The teacher asked a classic moral question to get us thinking: is it right or wrong to kill another human being? I was in high school. It was through discussions like this that I developed a basic understanding of moral decision making.
Indeed, after the question was asked, the discussion became animated. The initial reaction was what one would expect: it’s wrong to kill another human being. “Thou shalt not kill!” But more questions were asked: what about killing in self-defense? What about war? What about protecting a loved one? What about accidentally killing someone? What about capital punishment and the death penalty? It became clear that a rigid stance which claimed that it is always wrong to kill another human being could not be an unwavering moral imperative.
As with the taking the life of another human being, moral decisions must be made in context. There are a variety of factors to consider and weigh. Is it right to steal? Perhaps, if a person without food is taking an apple from someone’s tree. Is it right to lie? Perhaps, when Jewish sympathizers attempted to protect Jews during the Holocaust. Conversely, telling the truth and turning in Jews to the Nazi’s may have been morally wrong.
This week, in the United States, the 40th anniversary of the Supreme Court decision known as Roe versus Wade occurred. This was the landmark decision that opened the door for women to have safe, legal abortions. While many countries allow women the choice to determine whether to carry a fetus full term to birth, in many other countries the procedure remains unlawful.
In the United States, the issue of abortion is framed as an issue of rights: a right to life versus a right to choose and have control over one’s body. It’s my opinion that discussing abortion in terms of “rights” reduces the significance of moral decision making to a political power struggle that serves no one. But it has become a convenient framework.
Much like the question posed to my high school class many years ago, when asked, “Is abortion right or wrong?” I need to contend, “well, that depends.” Abortion is no different from any other moral decision: there are factors that influence the moral decision making process.
Of course, I wish the world were a different place than it is. Wouldn’t it be wonderful if every conception led to the birth of a healthy baby that was loved, cherished, and provided for throughout its development? But that’s not the world in which we live. Pregnancies happen for many reasons; some are planned while most are not. Mothers are in a wide variety of circumstances that impact their ability to provide care during pregnancy and after birth. Many children given up for adoption lead difficult lives because of the lack of availability of quality families to raise them. Single women who have children in the US will generally live in poverty and without much support. The truth is that the world in which we live is often a harsh place. It’s in the midst of the often harsh realities of life that difficult moral decisions must be made.
While I value life, I also believe that each person must make her or his own moral decisions based on the reality of that person’s context and abilities. Beyond that, abortion is a medical procedure and should be treated like any other medical procedure. When I meet with my doctor and discuss my health and healthcare, I am the one responsible for making the final decisions. My doctor may assist by providing information; my values inform me; and I may turn to others for counsel. But it is my decision. Similarly, others should be free to make decisions about their own care without the burden of intrusive demands by others.
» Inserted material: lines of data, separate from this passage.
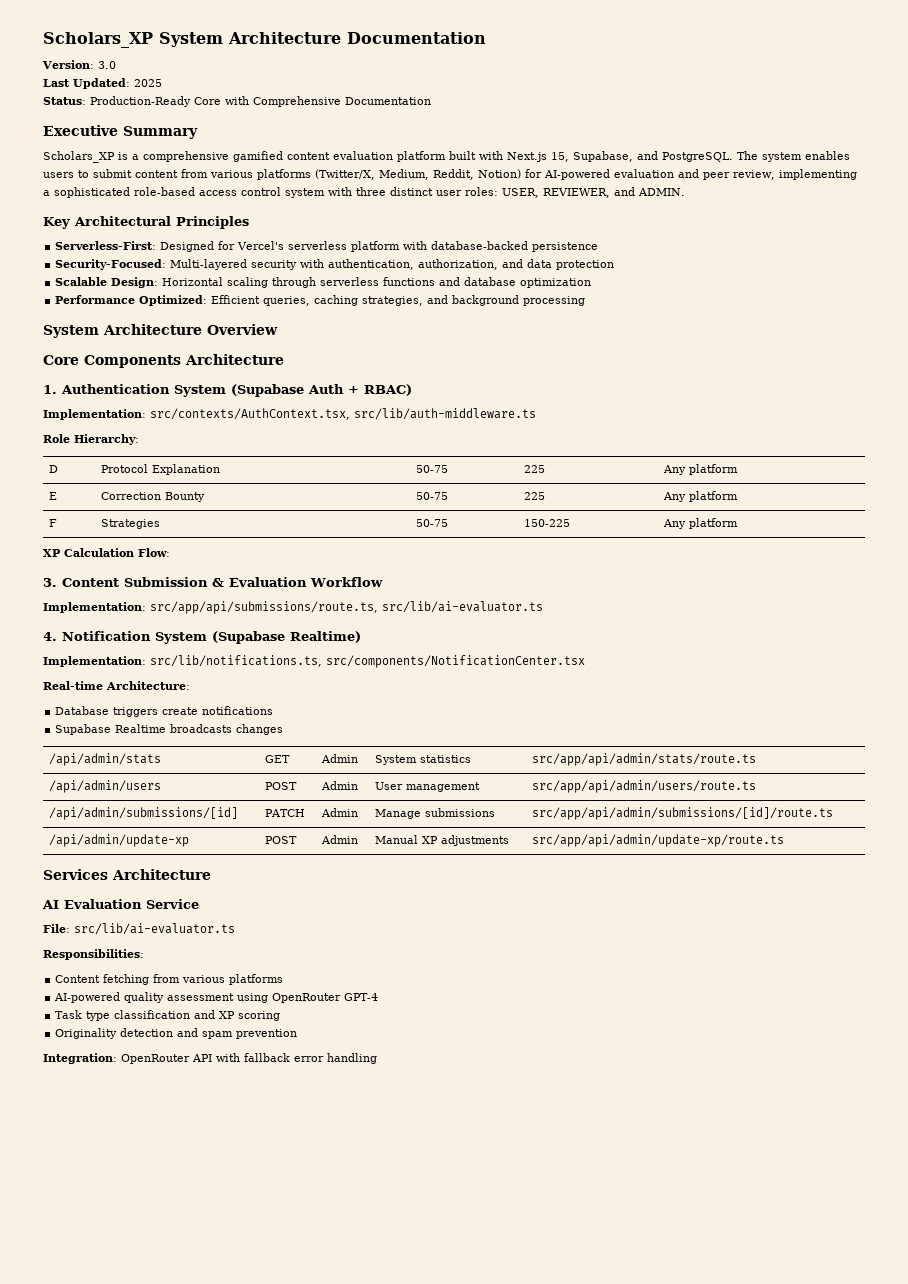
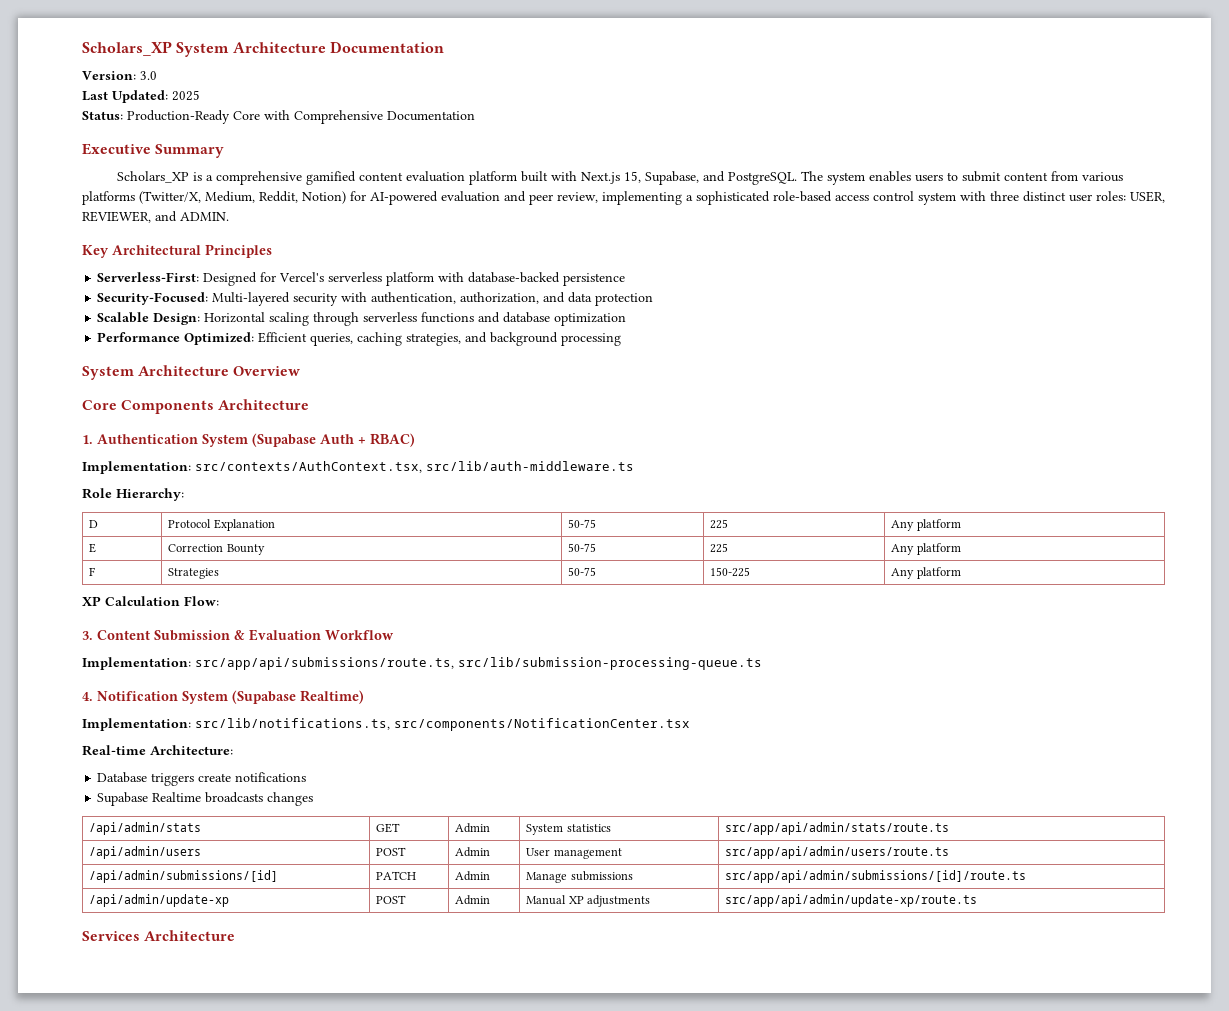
- Implementation: src/app/api/submissions/route.ts, src/lib/ai-evaluator.ts
+ Implementation: src/app/api/submissions/route.ts, src/lib/submission-processing-queue.ts
- AI Evaluation Service
- File: src/lib/ai-evaluator.ts
- Responsibilities:
- Content fetching from various platforms
- AI-powered quality assessment using OpenRouter GPT-4
- Task type classification and XP scoring
- Originality detection and spam prevention
- Integration: OpenRouter API with fallback error handling

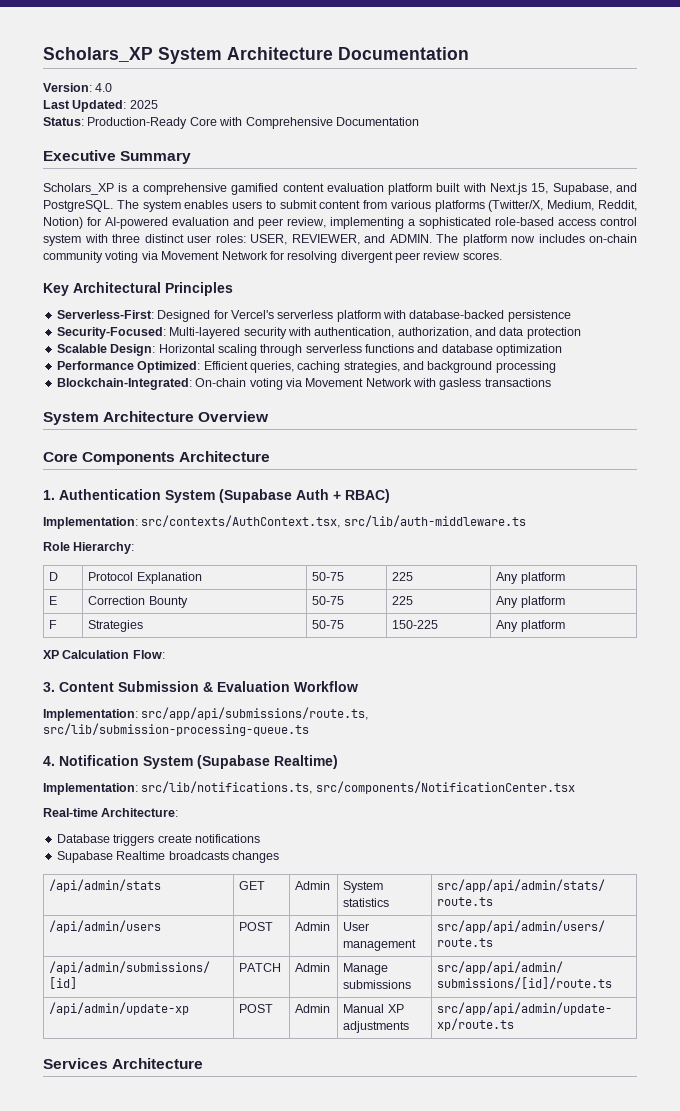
- Version: 3.0
+ Version: 4.0
+ The platform now includes on-chain community voting via Movement Network for resolving divergent peer review scores.
+ Blockchain-Integrated: On-chain voting via Movement Network with gasless transactions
I have friends who have asked me, “But what about the life of that innocent baby?” Fundamentally, a fetus is not the same as a baby; it’s not a developed individual. Just as no state in the US gives children the same rights as an adult, to give a fetus the rights of a fully formed human being is misguided thinking. Ultimately, I have to agree with Roman Catholic theologian, St. Thomas Aquinas, on this issue. It was his position that we cannot determine when a fetus becomes a person. This isn’t clear to us until birth. In addition, Aquinas noted that for a variety of reasons, a woman may miscarry or have a spontaneous abortion. This is sad, but not wrong. Aquinas concluded that an abortion was not the best outcome of pregnancy, but not that it was wrong or in some way evil in and of itself..
In the end, as a man I try to support women in making the best moral decisions they can about pregnancy. I will continue to encourage women to carefully weigh their circumstance and am available to assist in the process. Sometimes, it will be the case that the decision will be to not carry a fetus to full term. In such cases, I want women to have safe, legal options for all their health care needs, including abortion.
Like the old priest who taught my high school class, when asked, “Is it right or is it wrong?” I can only respond by saying, “That depends on many factors.”